- TASK TO COMPLETE -
Look through the data below and extract, unchanged, the lines from the one that contains "13 Days of Swiftmas" to the one that contains "total: 294.71 -> 316.25", both included.

═══ MATERIALS PROVIDED

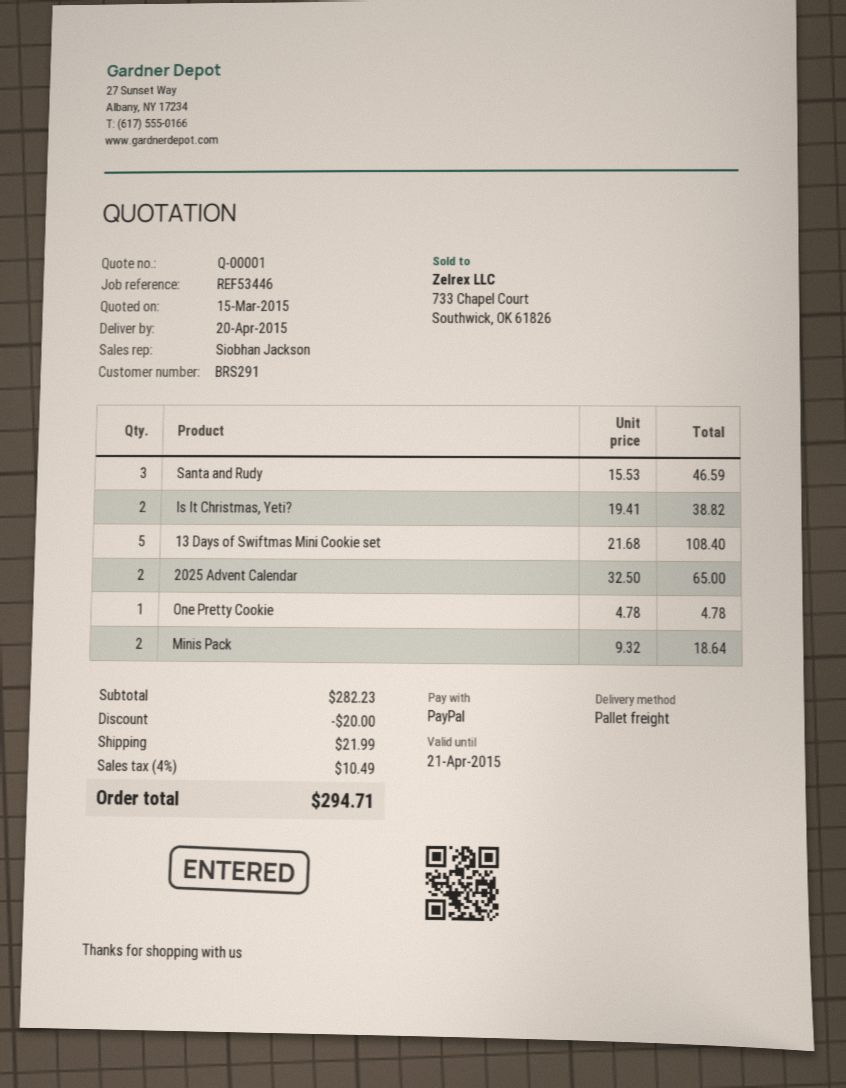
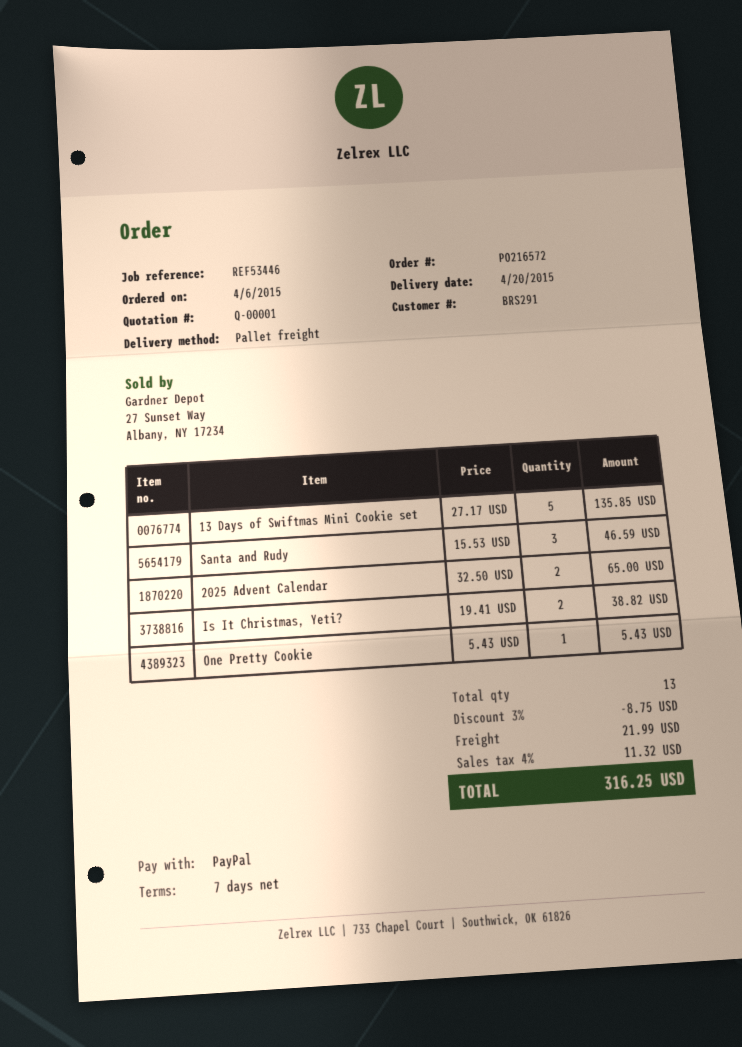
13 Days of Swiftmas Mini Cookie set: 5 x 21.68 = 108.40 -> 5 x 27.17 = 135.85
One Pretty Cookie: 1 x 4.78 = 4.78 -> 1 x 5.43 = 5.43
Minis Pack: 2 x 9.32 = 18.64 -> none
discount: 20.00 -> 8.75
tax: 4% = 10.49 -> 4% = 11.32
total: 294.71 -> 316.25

══════
═══ MATERIALS PROVIDED

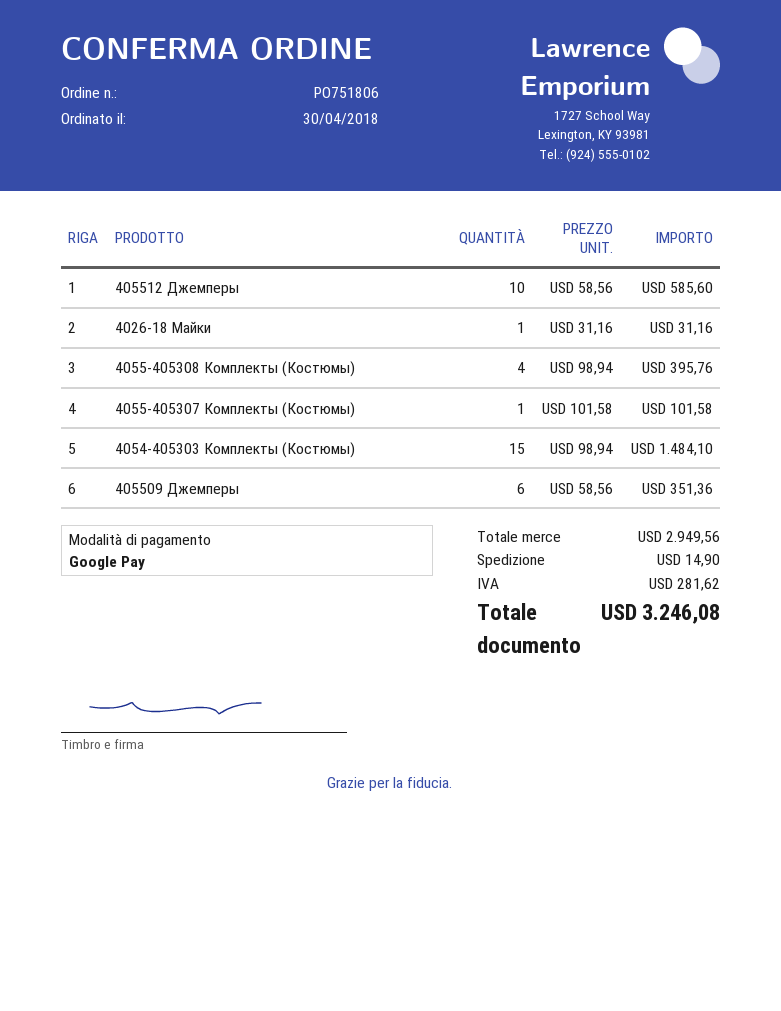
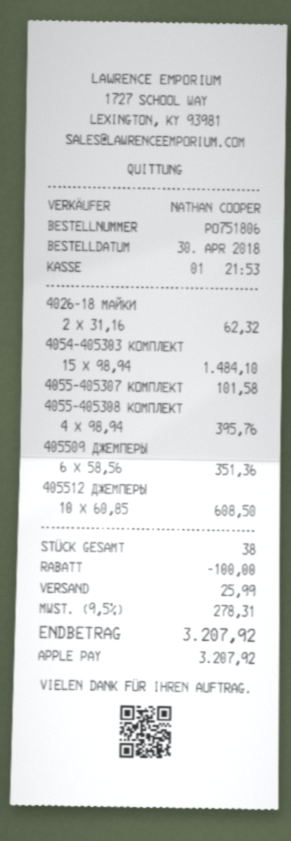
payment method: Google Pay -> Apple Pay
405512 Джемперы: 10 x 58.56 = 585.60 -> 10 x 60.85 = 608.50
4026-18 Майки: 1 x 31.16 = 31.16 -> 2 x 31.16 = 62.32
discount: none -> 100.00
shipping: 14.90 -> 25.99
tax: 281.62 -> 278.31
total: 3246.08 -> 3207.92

══════
═══ MATERIALS PROVIDED

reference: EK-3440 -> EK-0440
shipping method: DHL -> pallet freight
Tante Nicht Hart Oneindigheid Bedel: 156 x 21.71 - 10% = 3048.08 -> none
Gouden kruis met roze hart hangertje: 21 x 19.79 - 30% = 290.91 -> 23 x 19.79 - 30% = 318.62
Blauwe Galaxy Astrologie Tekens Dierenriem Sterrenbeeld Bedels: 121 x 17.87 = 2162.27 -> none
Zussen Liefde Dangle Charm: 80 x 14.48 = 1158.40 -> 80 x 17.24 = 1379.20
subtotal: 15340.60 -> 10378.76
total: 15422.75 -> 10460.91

══════

- WRITTEN RESPONSE -
13 Days of Swiftmas Mini Cookie set: 5 x 21.68 = 108.40 -> 5 x 27.17 = 135.85
One Pretty Cookie: 1 x 4.78 = 4.78 -> 1 x 5.43 = 5.43
Minis Pack: 2 x 9.32 = 18.64 -> none
discount: 20.00 -> 8.75
tax: 4% = 10.49 -> 4% = 11.32
total: 294.71 -> 316.25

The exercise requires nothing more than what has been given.